### PROBLEM DESCRIPTION
Every entry below has to appear again in your reply, word for word, but no picture may.

### TASK DATA

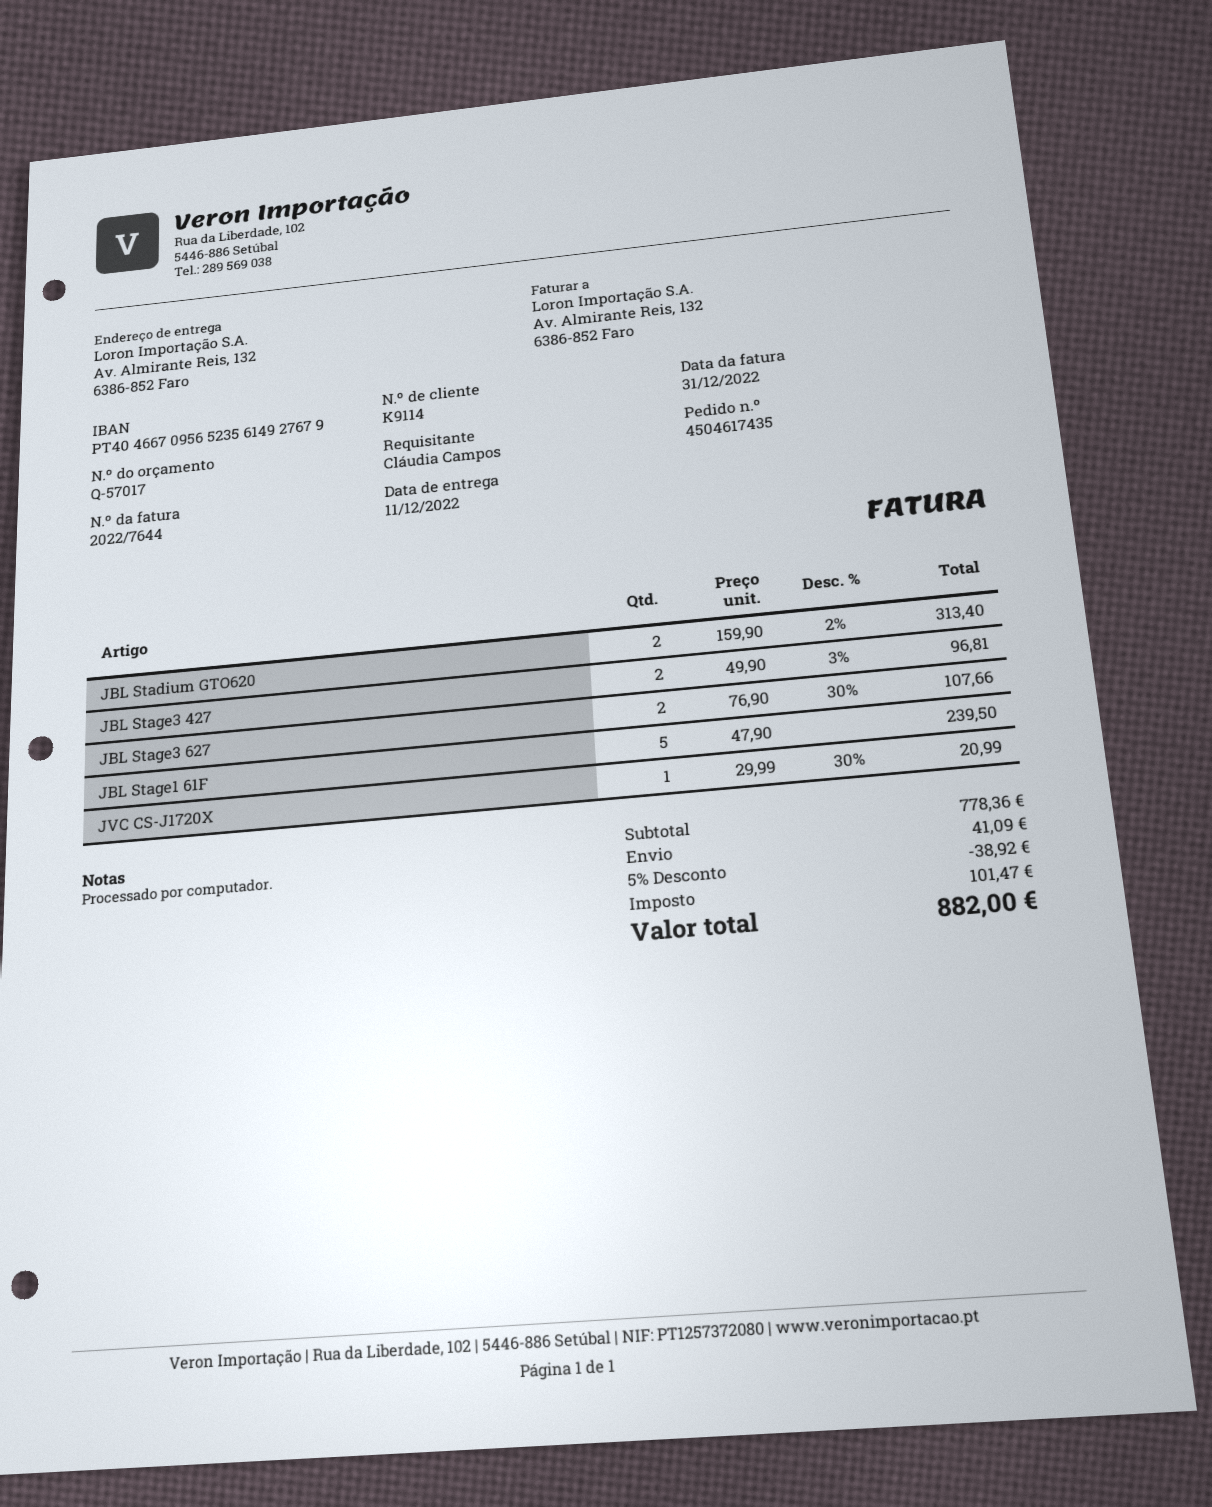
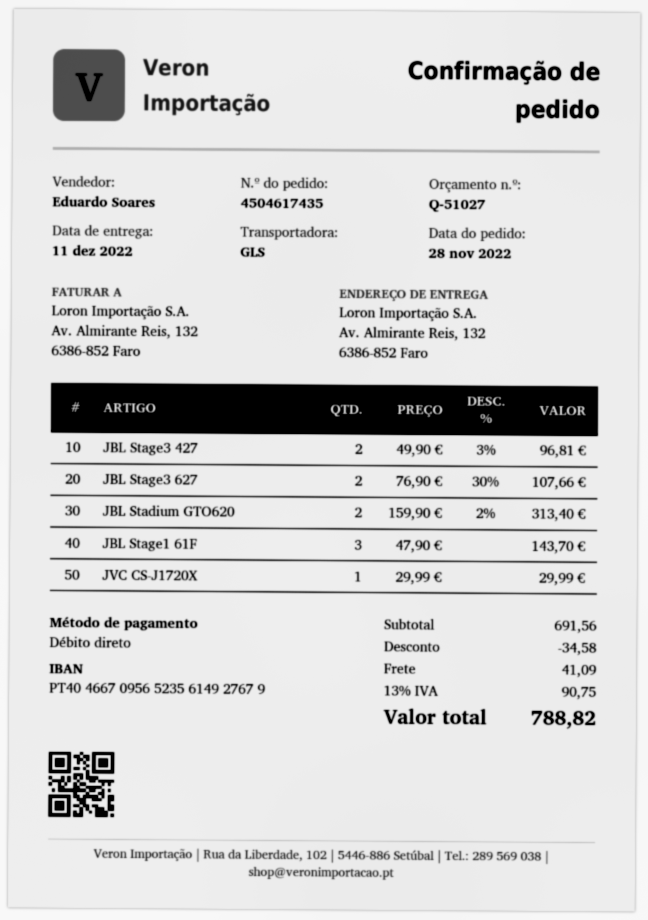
quote number: Q-57017 -> Q-51027
JBL Stage1 61F: 5 x 47.90 = 239.50 -> 3 x 47.90 = 143.70
JVC CS-J1720X: 1 x 29.99 - 30% = 20.99 -> 1 x 29.99 = 29.99
subtotal: 778.36 -> 691.56
discount: 38.92 -> 34.58
tax: 101.47 -> 90.75
total: 882.00 -> 788.82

### WRITTEN RESPONSE
quote number: Q-57017 -> Q-51027
JBL Stage1 61F: 5 x 47.90 = 239.50 -> 3 x 47.90 = 143.70
JVC CS-J1720X: 1 x 29.99 - 30% = 20.99 -> 1 x 29.99 = 29.99
subtotal: 778.36 -> 691.56
discount: 38.92 -> 34.58
tax: 101.47 -> 90.75
total: 882.00 -> 788.82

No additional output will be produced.